Data section start

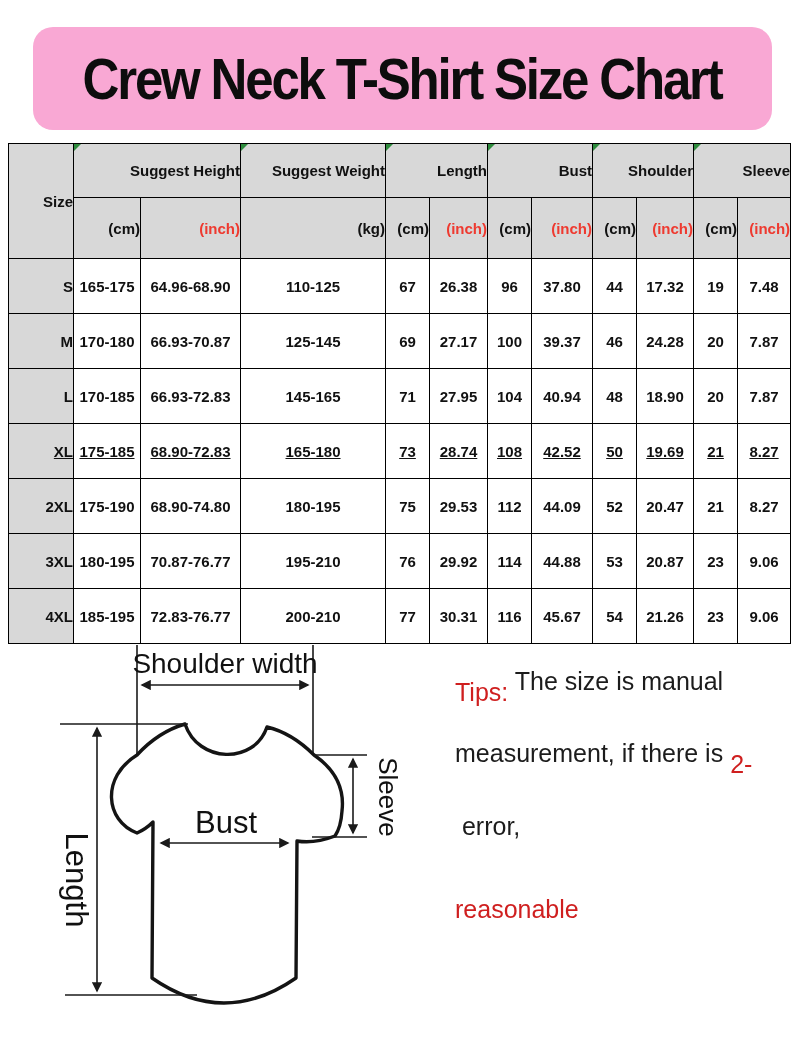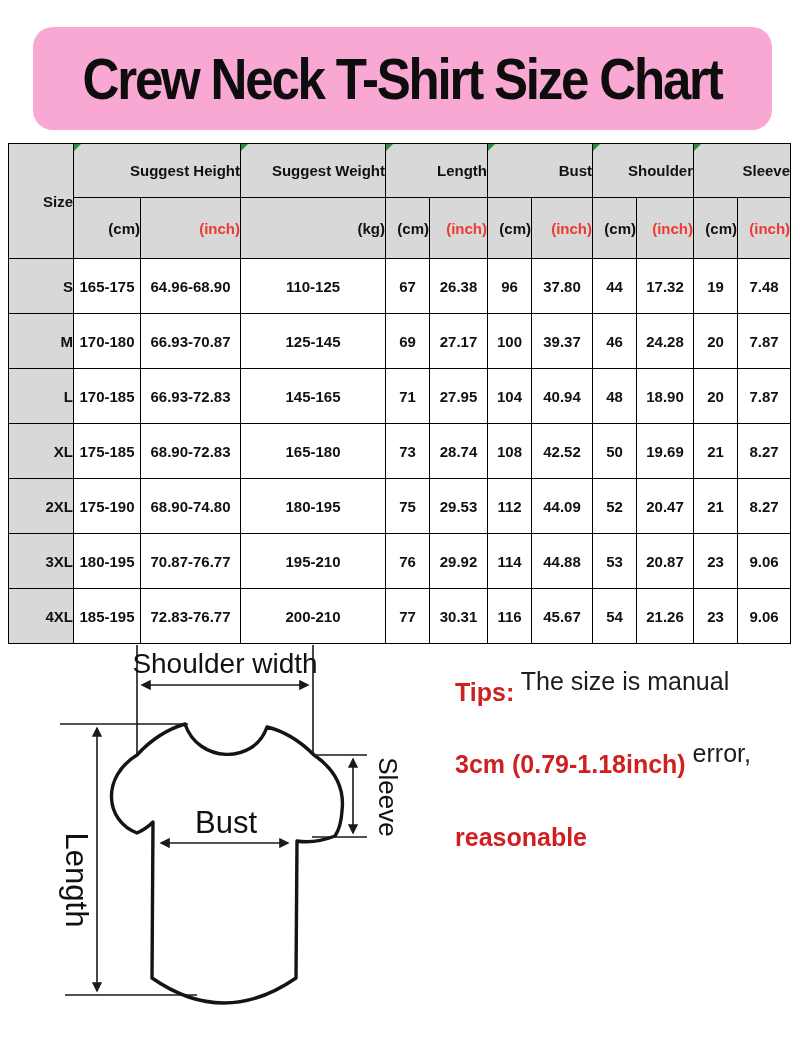"XL" tr { text-decoration: none -> underline }
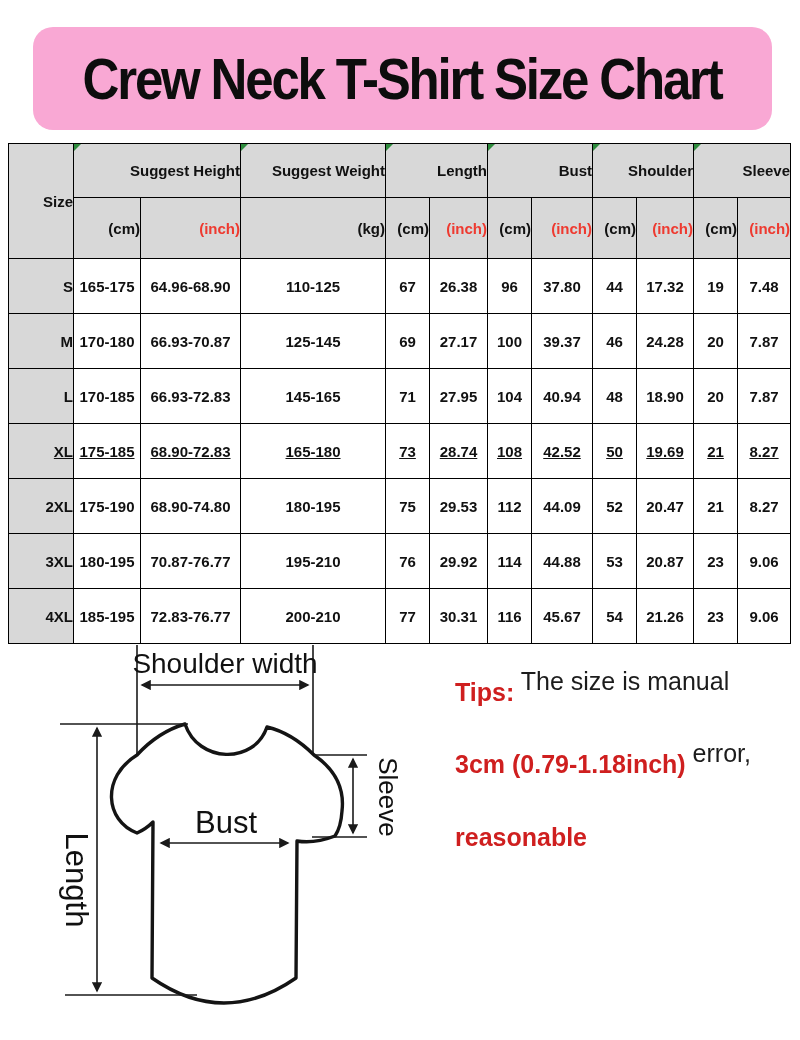"Tips:" .red-em { font-weight: bold -> normal }
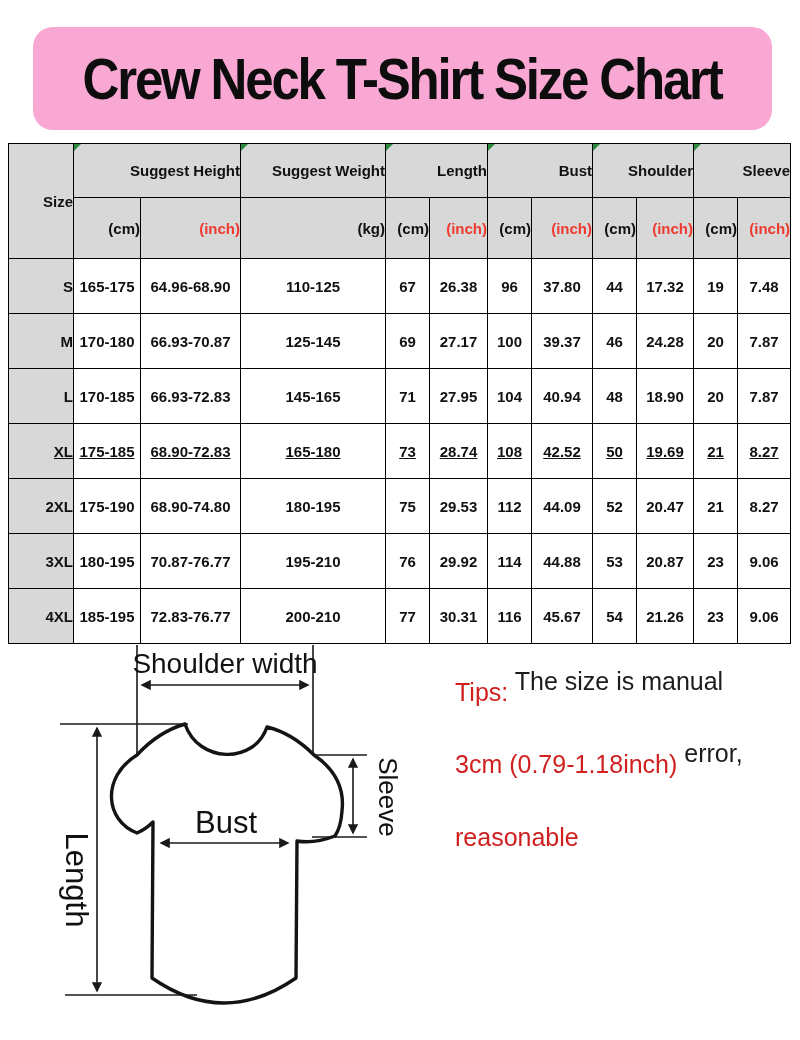"measurement, if there is" div.tip-line { html: none -> <div><span>measurement, if there is </span><span>2-</span></div> }
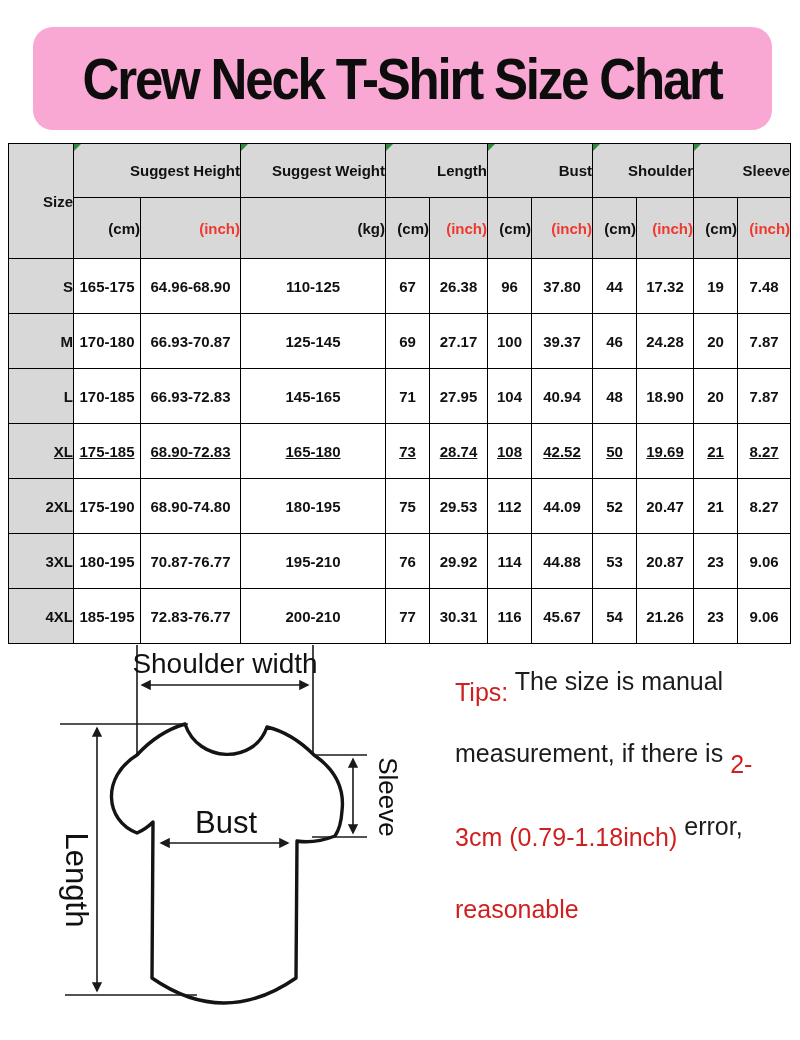"3cm (0.79-1.18inch)" span.red-em { html: <span>3cm (0.79-1.18inch)</span> -> none }
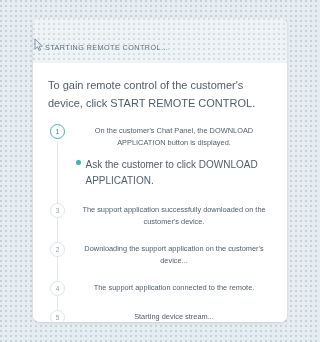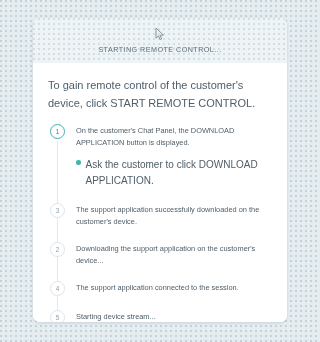"STARTING REMOTE CONTROL..." .header { flex-direction: column -> row }
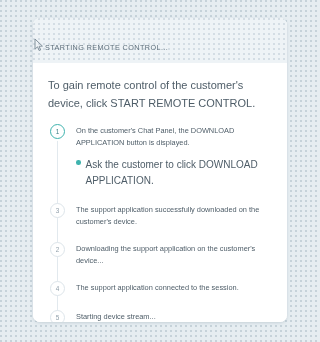"On the customer's Chat Panel," .step-text { text-align: none -> center }
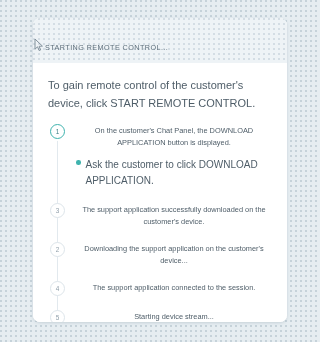"The support application connected to" div.step-text { text: session -> remote }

Data section end

# Your task:
The lines from the one containing "the customer's Chat" up to and including the last line of the material above are to be given again exactly; any pictures are dropped.

# Answer:
"On the customer's Chat Panel," .step-text { text-align: none -> center }
"The support application connected to" div.step-text { text: session -> remote }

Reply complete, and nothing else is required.